A new report looking at the impact of Covid-19 said a funding drought could wipe out many start-ups but ‘crisis begets opportunity’.
Research and policy advisory organisation Startup Genome has published a report detailing the impact that Covid-19 may have on start-up ecosystems around the world, suggesting that up to $28bn in start-up investment could be lost globally in 2020.
The report, which is the first in a series, looked at the potential ramifications for business in the US, the Americas, Europe, Africa, the Middle East, Asia and Oceania.
Although the economic fallout from the pandemic could be very significant, Startup Genome’s report said that “crisis begets opportunity” and highlighted lessons that could be learned from previous recessions.
Learning from China
The report examined the impact that Covid-19 has had on China’s start-up ecosystem, as this is where the effects of shut-downs and reduced spending were first felt. In January and February 2020, China’s industrial output dropped by 13.5pc while retail sales decreased by 20.5pc year on year.
“Chinese VC deals have contracted between 50 and 57 percentage points relative to the rest of the world since the onset of the crisis, as our analysis shows,” the report said.
“If a drop like that happens globally, even just for two months, approximately $28bn in start-up investment will go missing in 2020, with a dramatic impact on start-ups.”
‘A six-month drought in VC deals could wipe out a large portion of start-ups’
– STARTUP GENOME
The report suggested that many new start-ups will struggle to raise new rounds of funding and that the first to run out of cash “will be those who started to fundraise in the last few months, nearing the end of their runway before the crash”.
“With start-ups needing to raise money every 12 to 18 months, with three to six months’ worth of cash at closing, a six-month drought in VC deals could wipe out a large portion of start-ups,” the report stated.
The impact could potentially be worse due to the reduction in customer purchasing power and disappearing suppliers caused by ongoing containment measures around the world.
VC funding in previous recessions
The report said it’s worth examining what happened in previous recessions. Although fewer dollars were invested, more companies got funded.

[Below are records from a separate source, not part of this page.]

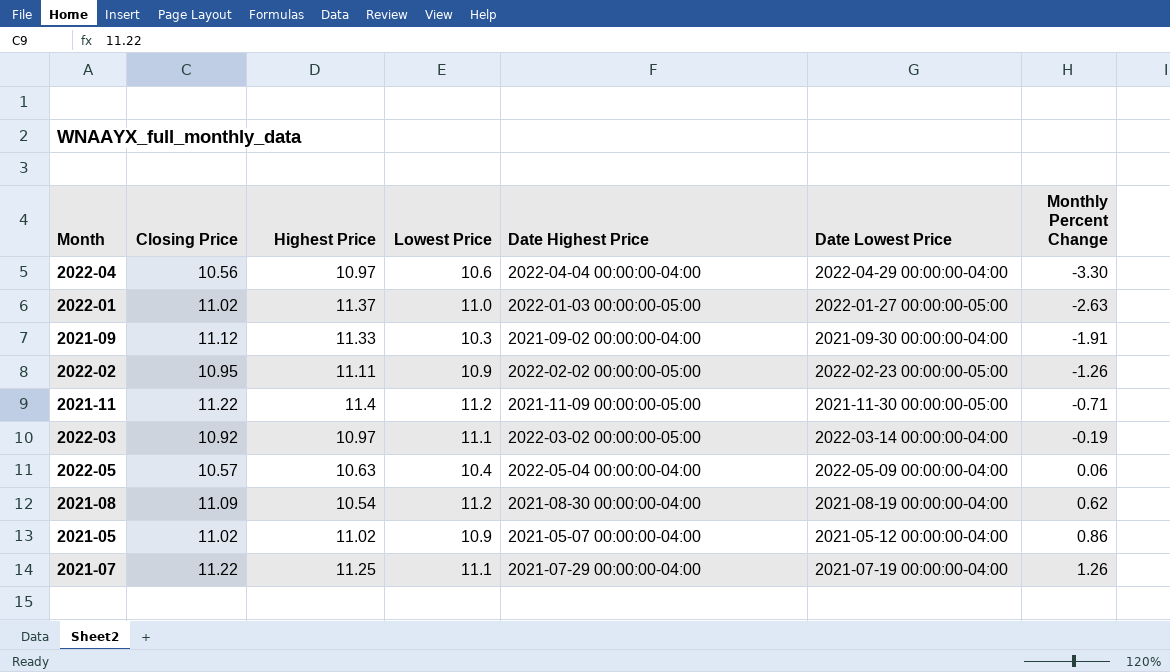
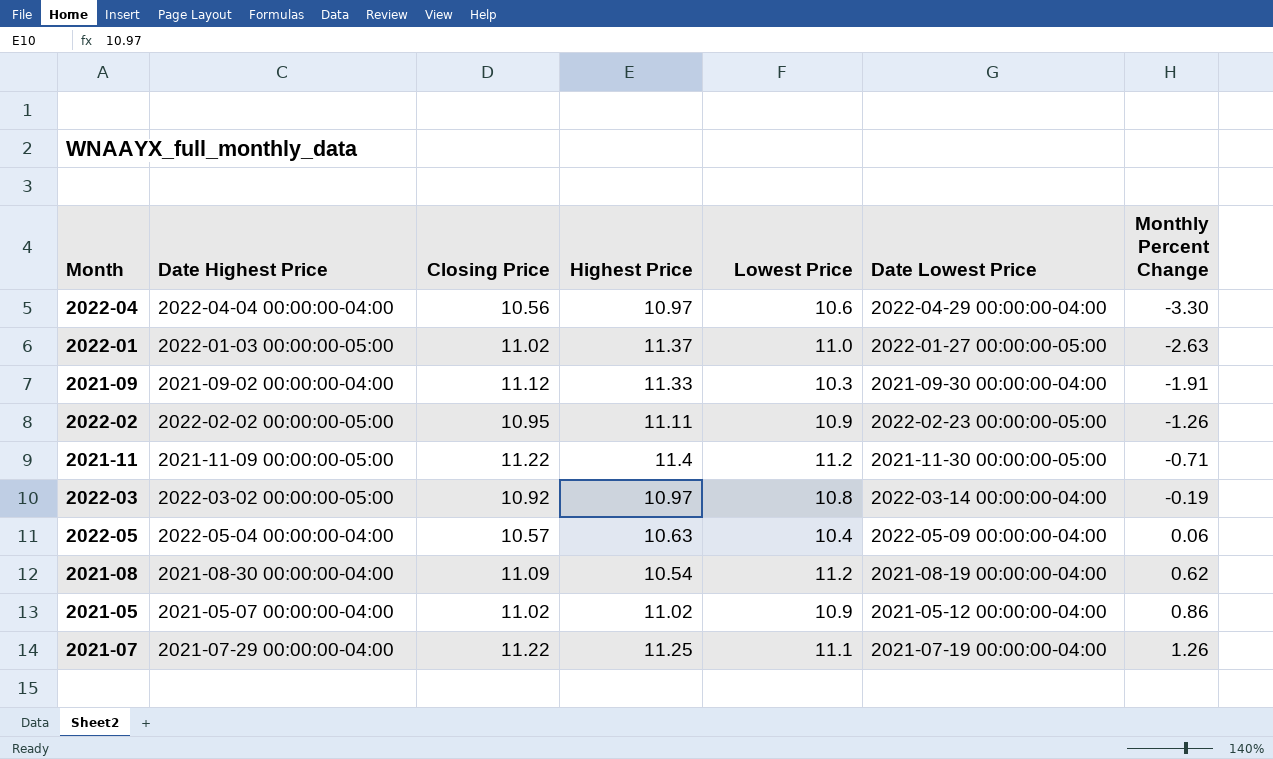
column Date Highest Price | position: 5 -> 2
2022-03 | Lowest Price: 11.1 -> 10.8

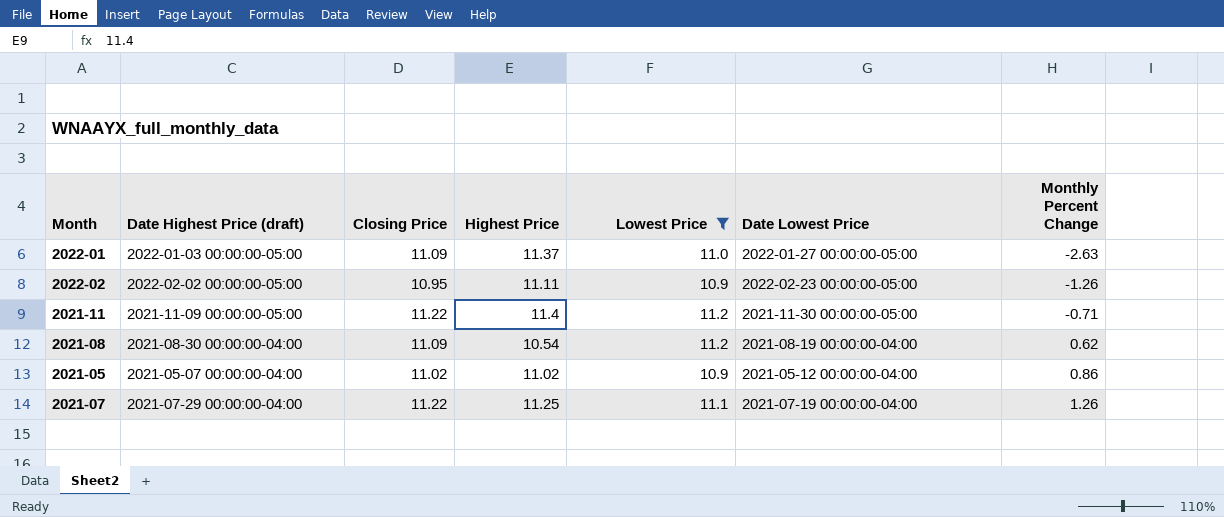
filter: none -> Lowest Price >= 10.9
column name: Date Highest Price -> Date Highest Price (draft)
2022-01 | Closing Price: 11.02 -> 11.09

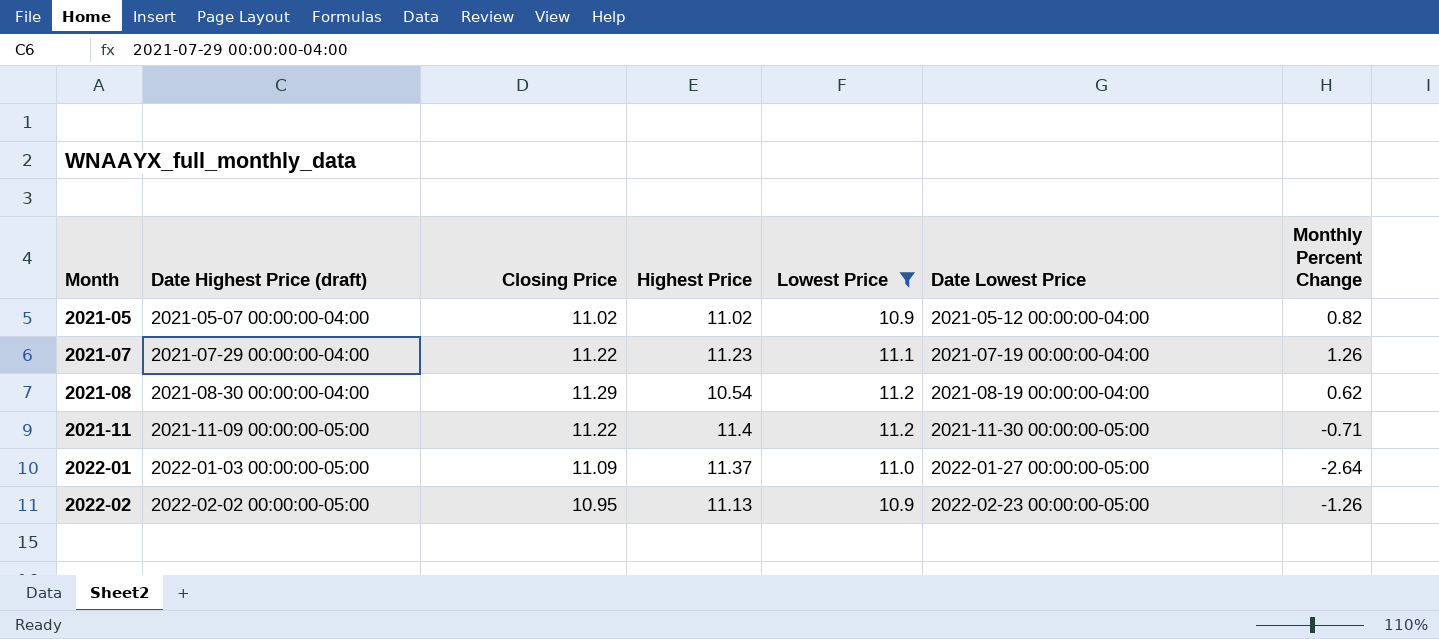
row order: Monthly Percent Change ascending -> Month ascending
2021-05 | Monthly Percent Change: 0.86 -> 0.82
2021-07 | Highest Price: 11.25 -> 11.23
2021-08 | Closing Price: 11.09 -> 11.29
2022-01 | Monthly Percent Change: -2.63 -> -2.64
2022-02 | Highest Price: 11.11 -> 11.13

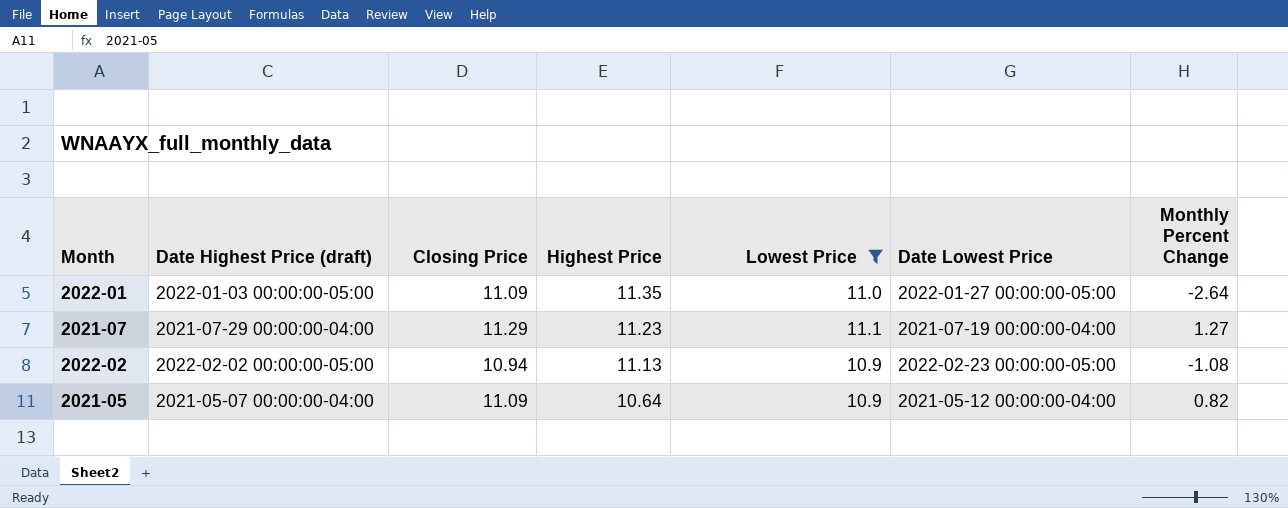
row order: Month ascending -> Highest Price descending
row 2021-08: 2021-08-30 00:00:00-04:00 | 11.29 | 10.54 | 11.2 | 2021-08-19 00:00:00-04:00 | 0.62 -> none
row 2021-11: 2021-11-09 00:00:00-05:00 | 11.22 | 11.4 | 11.2 | 2021-11-30 00:00:00-05:00 | -0.71 -> none
2022-01 | Highest Price: 11.37 -> 11.35
2021-07 | Closing Price: 11.22 -> 11.29
2021-07 | Monthly Percent Change: 1.26 -> 1.27
2022-02 | Closing Price: 10.95 -> 10.94
2022-02 | Monthly Percent Change: -1.26 -> -1.08
2021-05 | Closing Price: 11.02 -> 11.09
2021-05 | Highest Price: 11.02 -> 10.64

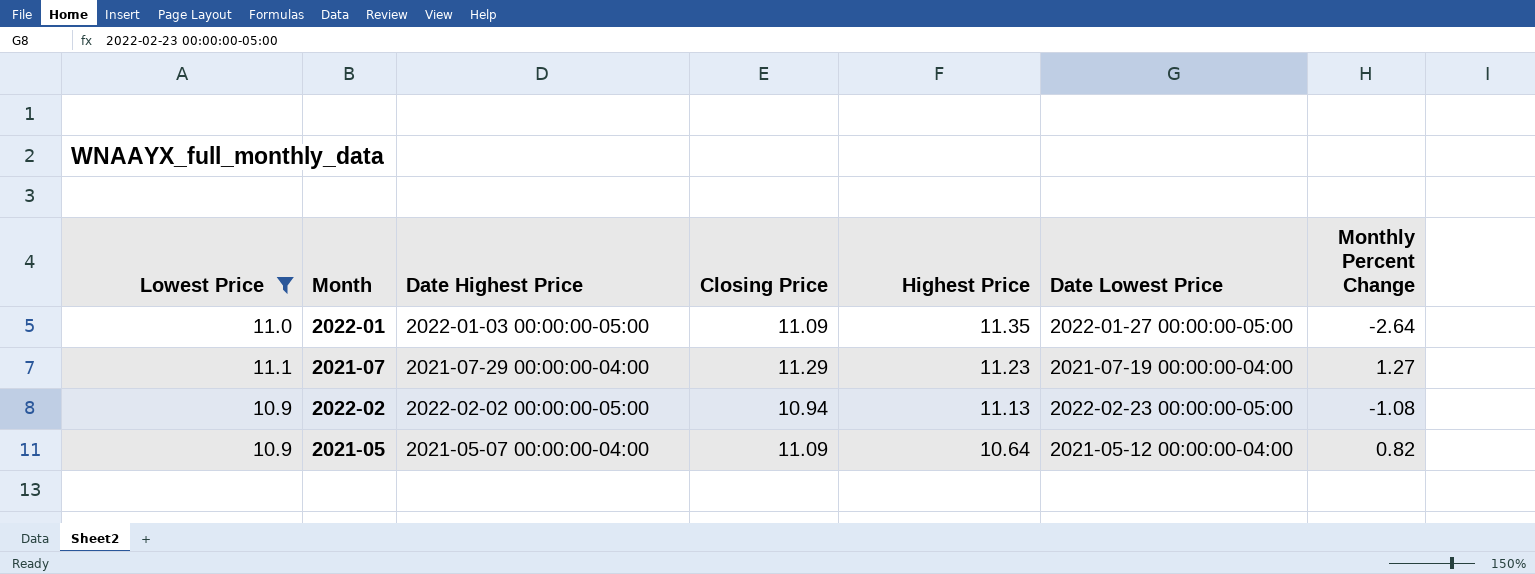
column Lowest Price | position: 5 -> 1
column name: Date Highest Price (draft) -> Date Highest Price

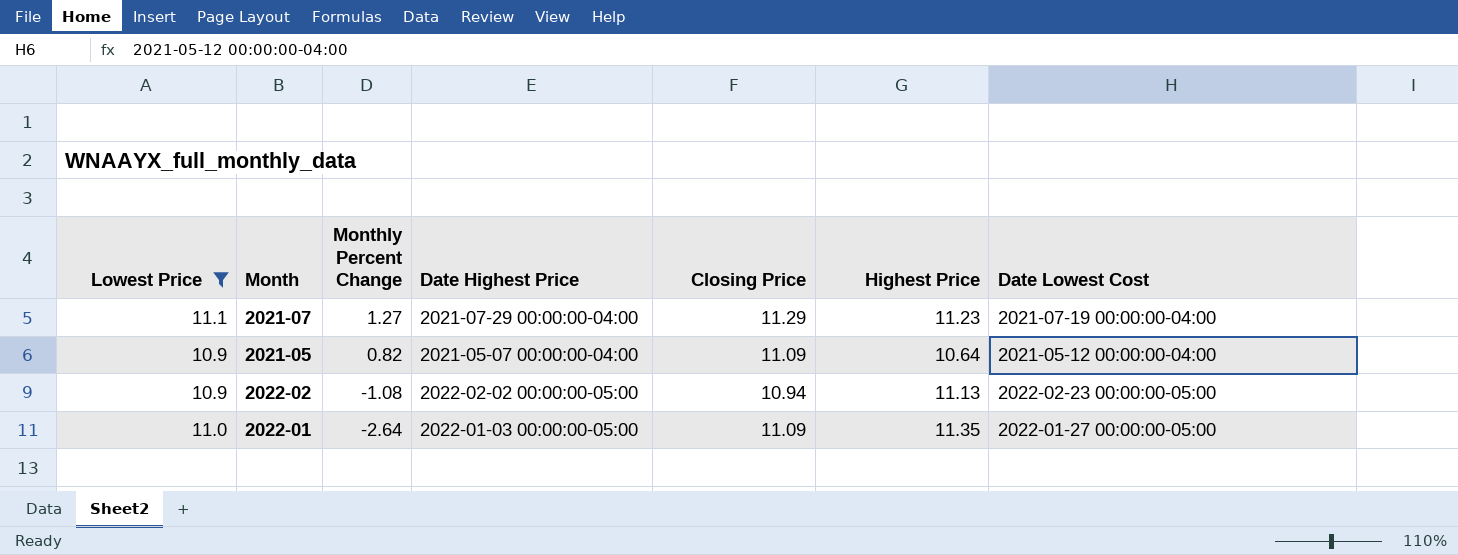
row order: Highest Price descending -> Monthly Percent Change descending
column Monthly Percent Change | position: 7 -> 3
column name: Date Lowest Price -> Date Lowest Cost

“This suggests that businesses that are able to become cash efficient might become even more likely to raise money following a recession, albeit at lower valuations and lower total funds raised. Even more importantly, these estimates based on the Chinese and Asian experiences as well as past history are not destiny,” Startup Genome said.
The organisation added that start-up communities and VC funds have the opportunity to actively change the outcome by improving the situation for founders and for the economy. It also suggested that a recession could offer new opportunities to start-ups as it may be easier to acquire talent.
Startup Genome said that more than half of Fortune 500 companies started during a recession or bear market, and that more than 50 tech unicorns were founded during the last financial crisis between 2007 and 2009, including the likes of Asana, Quora and Airbnb.
Employment in start-ups
The report also examined the significant number of people in the US seeking unemployment insurance in March 2020. With more than 3.3m unemployed in the third week of March, the figure is five times higher than the previous record from October 1982.
“As Covid-19 continues to trigger more lockdowns and quarantines, the economic toll, on top of the more dire human life toll, will be tremendous,” the report added.
However, it said that start-ups are a major engine of job creation in modern economies, so governments and business leaders need to act together to help workforces.
The report suggested that during recessions, large corporations tend to focus on cutting down staff while the companies hiring tend to be young firms expanding their operations and growing through particular opportunities coming from the crisis.
“There is reason to be optimistic about economic restarts following the shutdowns,” the report said. “China, the first place to be hit by the virus, is slowly coming back to work: offices are being used again and manufacturers like Foxconn (the maker of most iPhones in China) announced they will be back to normal productions schedule around the end of March.”
The report also highlighted that LinkedIn data from China is suggesting that the number of companies hiring is slowly rebounding, but is yet to reach its previous levels.